Comment entrainer des comportements qui pourront ensuite servir de temps en temps de récompense à d'autres comportements ?
Je ne vais pas résumer une demi-journée de formation en un paragraphe d'article de blog, mais j'ai retenu que :
- C'est un véritable travail, et ça prend plusieurs mois (au moins 5 ou 6) pour qu'un comportement ou un signal soit tellement associé à une récompense que l'on puisse l'utiliser pour récompenser un autre comportement.

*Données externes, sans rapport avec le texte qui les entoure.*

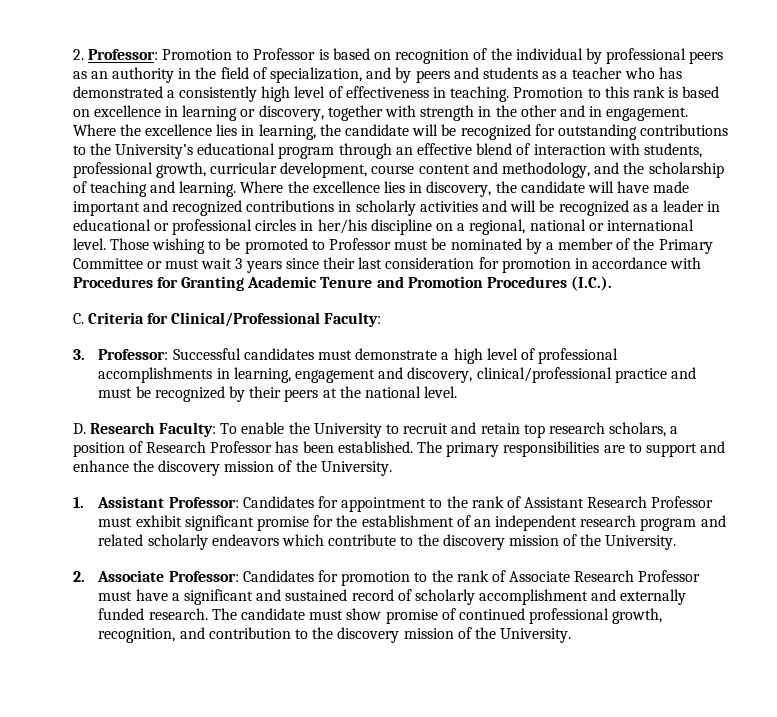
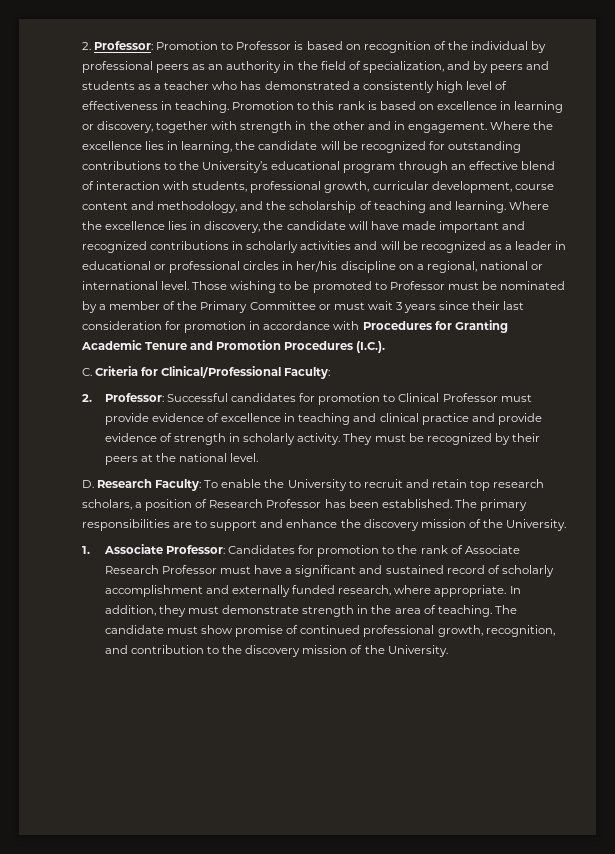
- 3. Professor: Successful candidates must demonstrate a high level of professional accomplishments in learning, engagement and discovery, clinical/professional practice and must be recognized by their peers at the national level.
+ 2. Professor: Successful candidates for promotion to Clinical Professor must provide evidence of excellence in teaching and clinical practice and provide evidence of strength in scholarly activity. They must be recognized by their peers at the national level.
- 1. Assistant Professor: Candidates for appointment to the rank of Assistant Research Professor must exhibit significant promise for the establishment of an independent research program and related scholarly endeavors which contribute to the discovery mission of the University.
- 2. Associate Professor: Candidates for promotion to the rank of Associate Research Professor must have a significant and sustained record of scholarly accomplishment and externally funded research.
+ 1. Associate Professor: Candidates for promotion to the rank of Associate Research Professor must have a significant and sustained record of scholarly accomplishment and externally funded research, where appropriate. In addition, they must demonstrate strength in the area of teaching.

- Il faut se méfier des renforçateurs tactiles comme les caresses ou les grattouilles : ces actions deviennent renforçantes au sein d'une relation entre le soigneur et l'animal. Mon chat apprécie mes grattouilles mais déteste celles des inconnus. Ken Ramirez recommande de toujours les entraîner comme des renforçateurs secondaires classiques.
- Il faut aussi se méfier des renforçateurs comme « la balle » ou un jouet. Ça marche, mais il faut bien comprendre qu'est-ce qui est renforçant pour l'animal : courir après la balle ? La mordiller ? Jouer à empêcher son maitre de l'attraper ? ...
Conclusion
Je veux assumer que mes animaux travaillent pour de la nourriture, et que ça n'est pas mon objectif que de me passer de nourriture.
L'autre idée intéressante de Ken Ramirez c'est de dire qu'on ne peut pas séparer les sessions d'entraînement du reste de la vie de l'animal : un animal apprend en permanence. Lui fait des sessions de travail avec une sacoche et un clicker. Au quotidien avec son chien, il a un clicker mais pas forcément de friandises dans sa poche. Par contre, il a des friandises qu'il peut rapidement aller chercher si besoin. Et par contre, il ne va jamais sortir son chien en ville sans ses « outils » au cas où : clicker, laisse et récompenses (si possible faible et haute valeur).